Current Issue: #215 Indigenous Focus (Winter 2012)

Canadian Literature's Issue 215 (Winter 2012) is now available. The issue features articles by Renate Eigenbrod, K. J. Verwaayen, Paul Murphy, Sylvie Vranckx, Mareike Neuhaus, Angela Van Essen, and Anouk Lang, and new Canadian poetry & book reviews.

Book Review

Hell Will Not Prevail

  • Lorne Dufour (Author)
    Jacob's Prayer. Caitlin Press (purchase at Amazon.ca)
  • Robert Arthur Alexie (Author)
    Porcupines and China Dolls. Theytus Books (purchase at Amazon.ca)
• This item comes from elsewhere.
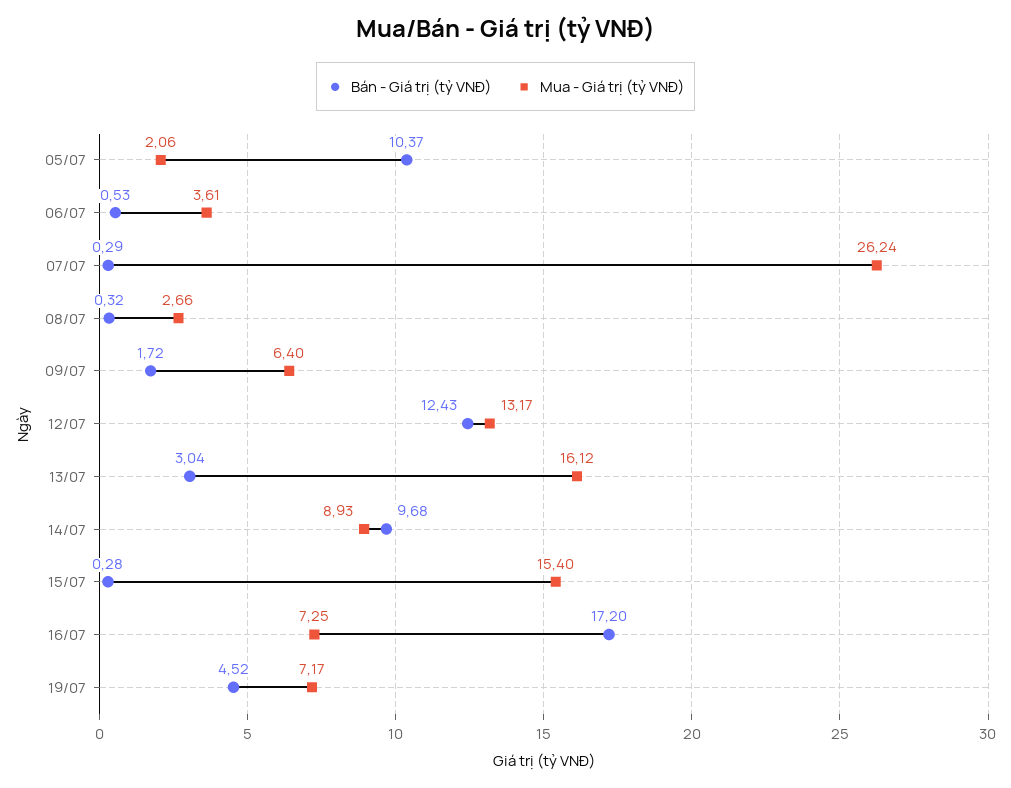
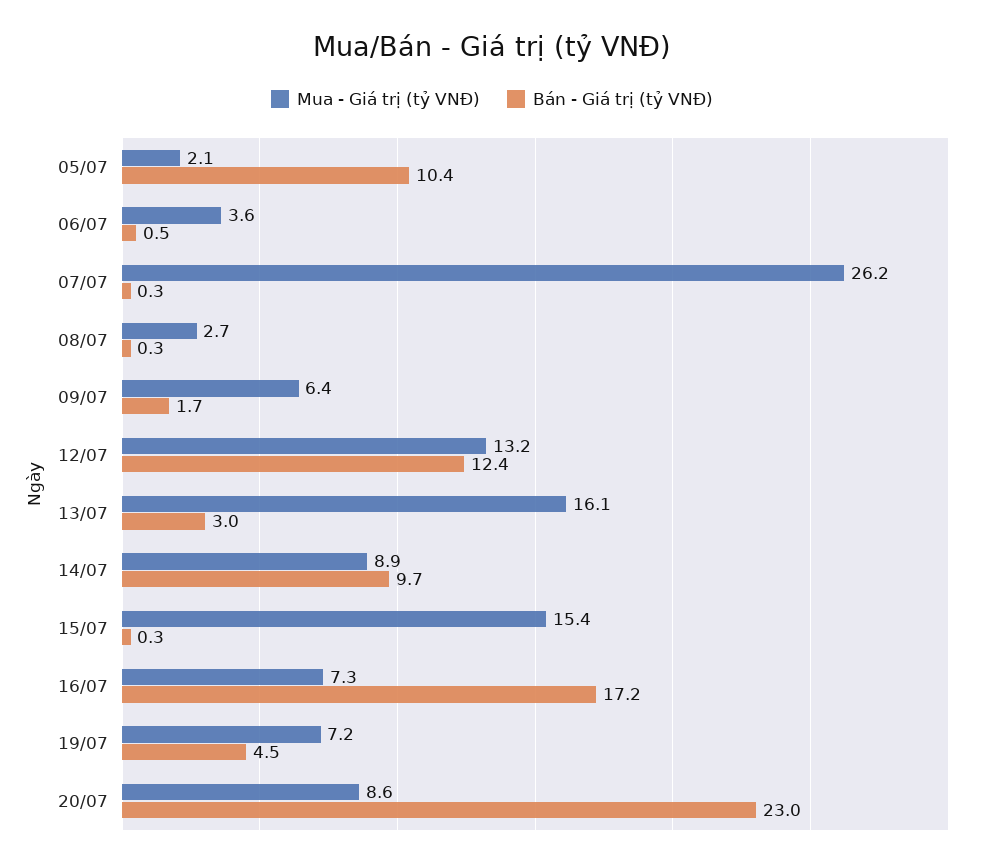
Mua - Giá trị (tỷ VNĐ), 20/07: none -> 8.6
Bán - Giá trị (tỷ VNĐ), 20/07: none -> 23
Reviewed by Madelaine Jacobs

When humans engage in indescribable horror, the most evocative use of the English language may be to ask a rhetorical question. In Porcupines and China Dolls, the heart of Robert Arthur Alexie’s protagonist roars, “How the fuck do you describe something like this?” When there are no answers, the best response to pain is to stand and walk together. In this way, community strength is shared and no one is isolated by their sorrow. Being together is the seat of joy and resiliency in communities where some find it impossible to continue to be at all. The theme of journeying together on the never-ending path of healing from brutal assimilative state programs connects Alexie’s work to Lorne Dufour’s Jacob’s Prayer. Dedicated to the women and families torn by disappearance and death along Canada’s Highway of Tears, the challenge of articulating Jacob’s Prayer is evident in the thirty-four year span between the tragic central event and the publication of Dufour’s beautifully woven poetry and prose.

Porcupines and China Dolls uses narrative to uncover unrelenting truth that pierces through individual differences to the empathic core of common humanity. Alexie’s statement that words “can’t describe shit like this” is extraordinarily powerful. Although the agonizing abuse of characters set in Aberdeen, Northwest Territories was much more widespread than demons of alienation and shame led them to believe, immense supernatural power was required to impel them to purposefully acknowledge what occurred in the dark places where they were confined as children. Alexie’s insistence on expressing the horror that the Residential School system wrought in First Nations communities is poetically magnificent. The “shit” is seeing your children taken away, “knowing their brown bodies were going to be scrubbed by white hands . . . knowing they were going to be forever ashamed . . . knowing they were going to cry that night . . . knowing it was going to sound like a million porcupines screaming in the dark . . . knowing there was not a thing you can do about it.” With the double-entendre inherent in the protagonist’s use of sex and intoxication to bury the self-directed question “who’re you,” Alexie is a blacksmith pounding the English language until it can be put to his own purposes.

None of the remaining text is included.